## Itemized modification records
Content starts

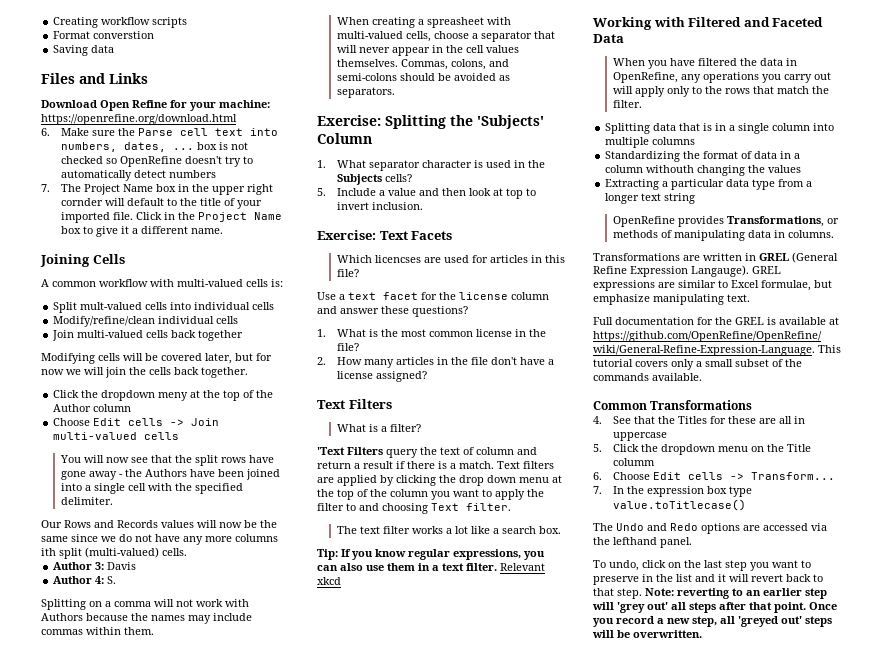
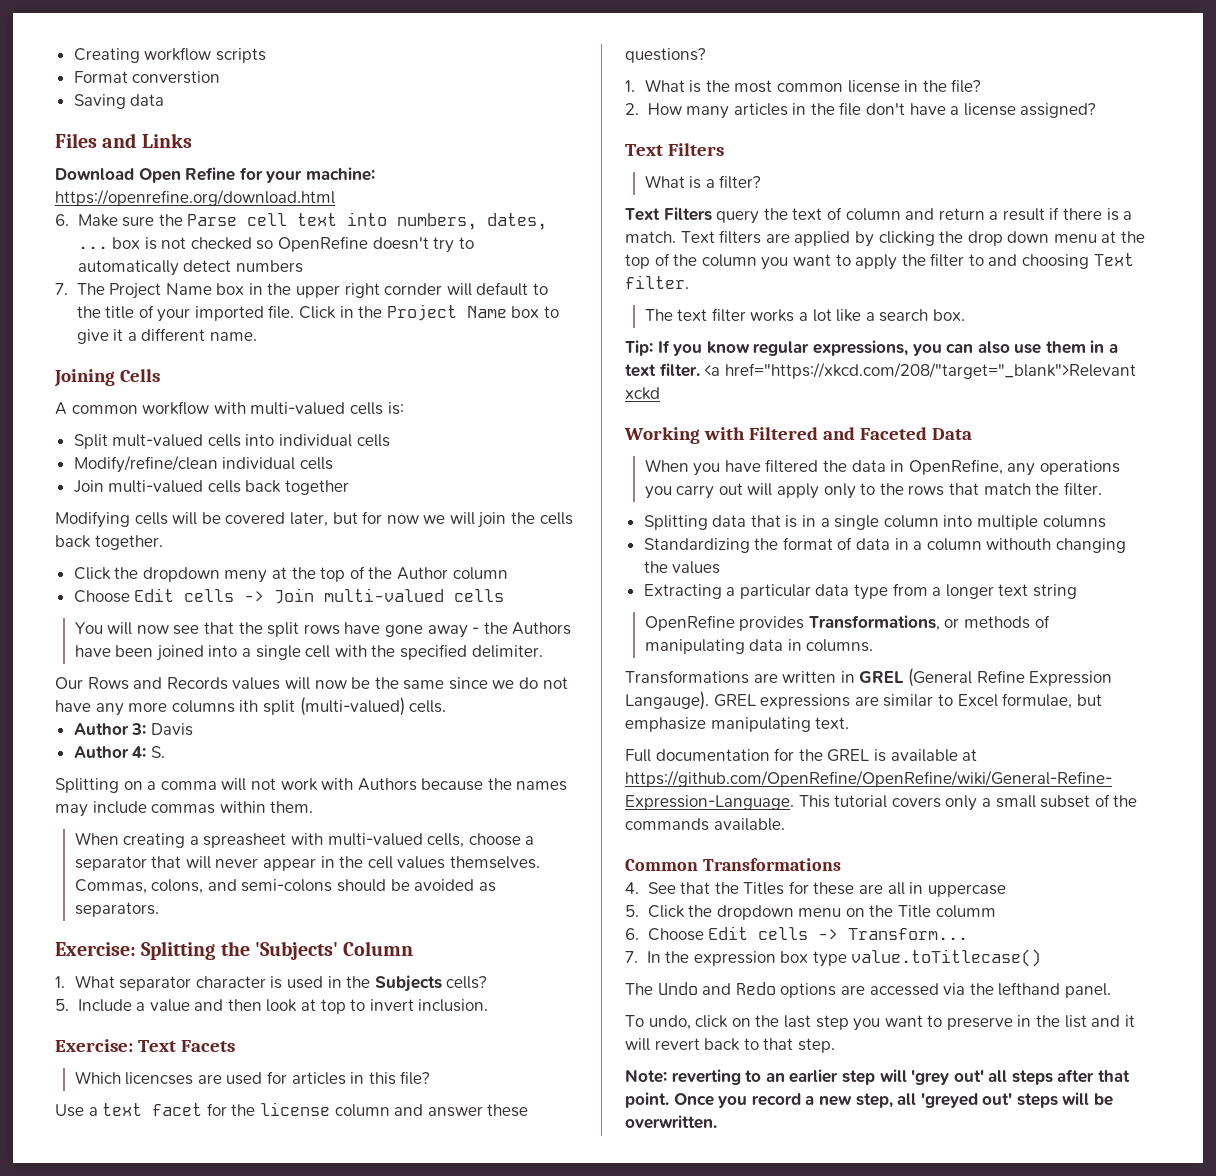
- 'Text Filters query the text of column and return a result if there is a match.
+ Text Filters query the text of column and return a result if there is a match.
- Relevant xkcd
+ <a href="https://xkcd.com/208/"target="_blank">Relevant xckd
- To undo, click on the last step you want to preserve in the list and it will revert back to that step. Note: reverting to an earlier step will 'grey out' all steps after that point.
+ To undo, click on the last step you want to preserve in the list and it will revert back to that step.
+ Note: reverting to an earlier step will 'grey out' all steps after that point.

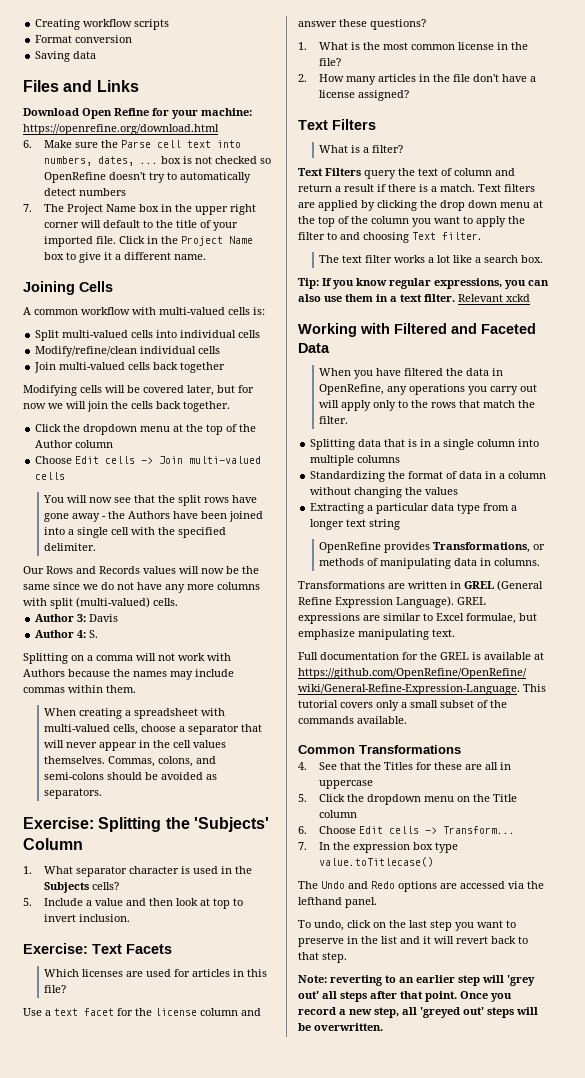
- Format converstion
+ Format conversion
- 7. The Project Name box in the upper right cornder will default to the title of your imported file.
+ 7. The Project Name box in the upper right corner will default to the title of your imported file.
- Split mult-valued cells into individual cells
+ Split multi-valued cells into individual cells
- Click the dropdown meny at the top of the Author column
+ Click the dropdown menu at the top of the Author column
- Our Rows and Records values will now be the same since we do not have any more columns ith split (multi-valued) cells.
+ Our Rows and Records values will now be the same since we do not have any more columns with split (multi-valued) cells.
- When creating a spreasheet with multi-valued cells, choose a separator that will never appear in the cell values themselves.
+ When creating a spreadsheet with multi-valued cells, choose a separator that will never appear in the cell values themselves.
- Which licencses are used for articles in this file?
+ Which licenses are used for articles in this file?
- <a href="https://xkcd.com/208/"target="_blank">Relevant xckd
+ Relevant xckd
- Standardizing the format of data in a column withouth changing the values
+ Standardizing the format of data in a column without changing the values
- Transformations are written in GREL (General Refine Expression Langauge).
+ Transformations are written in GREL (General Refine Expression Language).
- 5. Click the dropdown menu on the Title columm
+ 5. Click the dropdown menu on the Title column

Content ends

## PROBLEM DESCRIPTION
I'd like every record above written out again exactly, without the pictures.

## WRITTEN ANSWER
- 'Text Filters query the text of column and return a result if there is a match.
+ Text Filters query the text of column and return a result if there is a match.
- Relevant xkcd
+ <a href="https://xkcd.com/208/"target="_blank">Relevant xckd
- To undo, click on the last step you want to preserve in the list and it will revert back to that step. Note: reverting to an earlier step will 'grey out' all steps after that point.
+ To undo, click on the last step you want to preserve in the list and it will revert back to that step.
+ Note: reverting to an earlier step will 'grey out' all steps after that point.

- Format converstion
+ Format conversion
- 7. The Project Name box in the upper right cornder will default to the title of your imported file.
+ 7. The Project Name box in the upper right corner will default to the title of your imported file.
- Split mult-valued cells into individual cells
+ Split multi-valued cells into individual cells
- Click the dropdown meny at the top of the Author column
+ Click the dropdown menu at the top of the Author column
- Our Rows and Records values will now be the same since we do not have any more columns ith split (multi-valued) cells.
+ Our Rows and Records values will now be the same since we do not have any more columns with split (multi-valued) cells.
- When creating a spreasheet with multi-valued cells, choose a separator that will never appear in the cell values themselves.
+ When creating a spreadsheet with multi-valued cells, choose a separator that will never appear in the cell values themselves.
- Which licencses are used for articles in this file?
+ Which licenses are used for articles in this file?
- <a href="https://xkcd.com/208/"target="_blank">Relevant xckd
+ Relevant xckd
- Standardizing the format of data in a column withouth changing the values
+ Standardizing the format of data in a column without changing the values
- Transformations are written in GREL (General Refine Expression Langauge).
+ Transformations are written in GREL (General Refine Expression Language).
- 5. Click the dropdown menu on the Title columm
+ 5. Click the dropdown menu on the Title column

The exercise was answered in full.